Po raz trzeci z rzędu w podstawowym składzie Deportivo La Coruna pojawił się Przemysław Tytoń. Polski golkiper świetnie spisał się w debiucie przeciwko Valencii, ale 2 tygodnie temu zaliczył samobójcze trafienie w konfrontacji z Granadą. Oba te spotkania zakończyły się remisami 1:1.
W meczu z Sevillą Tytoń mógł unieść ręce w geście radości już w 1. minucie. Po dośrodkowaniu z prawego skrzydła Juanfrana celnie z główki do siatki trafił Ryan Babel. Dla byłego zawodnika Liverpoolu to 2. gol w rozgrywkach Primera Division.
Sevilla ruszyła do odrabiania strat, jednak polski golkiper na pierwszą interwencję musiał poczekać blisko pół godziny. Tytoń pokazał się z rewelacyjnej strony, wychodząc zwycięsko z sytuacji sam na sam z Pablo Sarabią. Goście mieli przewagę, ale wynik podwyższyli gospodarze.

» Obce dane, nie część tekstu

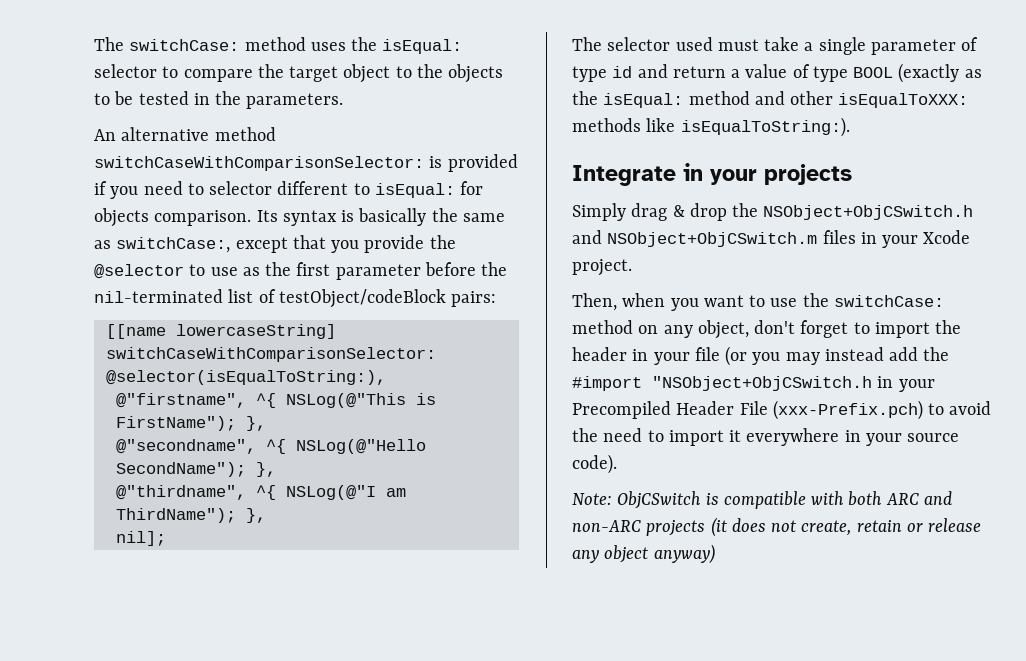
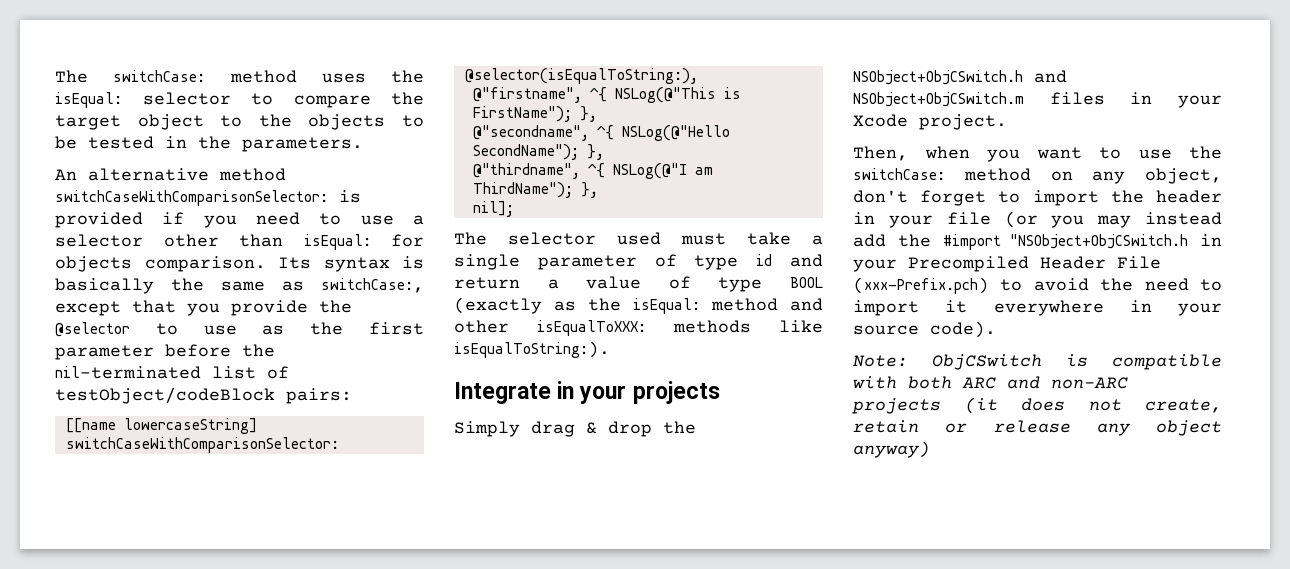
- An alternative method switchCaseWithComparisonSelector: is provided if you need to selector different to isEqual: for objects comparison.
+ An alternative method switchCaseWithComparisonSelector: is provided if you need to use a selector other than isEqual: for objects comparison.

Florin Andone minął trzech rywali w polu karnym i trafił do siatki na 2:0.
Wydawało się, że takim wynikiem zakończy się pierwsza połowa. Tymczasem w samej końcówce celnym wolejem popisał się Steven N'Zonzi. Tytoń nie miał nic do powiedzenia przy strzale francuskiego pomocnika.
ZOBACZ WIDEO Kolejne zwycięstwo Monaco - zobacz skrót [ZDJĘCIA ELEVEN SPORTS]
Po zmianie stron gospodarze długo skutecznie oddalali grę od własnego pola karnego. Uczestnicy Ligi Mistrzów w samej końcówce włączyli jednak wyższe tempo i zdołali zdobyć jeszcze 2 gole! W 87. minucie niepilnowany Vitolo doprowadził do wyrównania. Tytoń miał piłkę na rękawicach, ale nie zdołał jej odbić poza światło bramki. Z kolei w doliczonym czasie gry skuteczną dobitką po interwencji Polaka popisał się Gabriel Mercado, który trafił do siatki z najbliższej odległości.
Tytoń zakończył mecz z żółtą kartkę za grę na czas na początku drugiej połowy. Dla Deportivo to już 5. mecz z rzędu bez zwycięstwa, przez co ekipa z Galicji może wpaść do strefy spadkowej. Sevilla na tę chwilę plasuje się na trzecim miejscu.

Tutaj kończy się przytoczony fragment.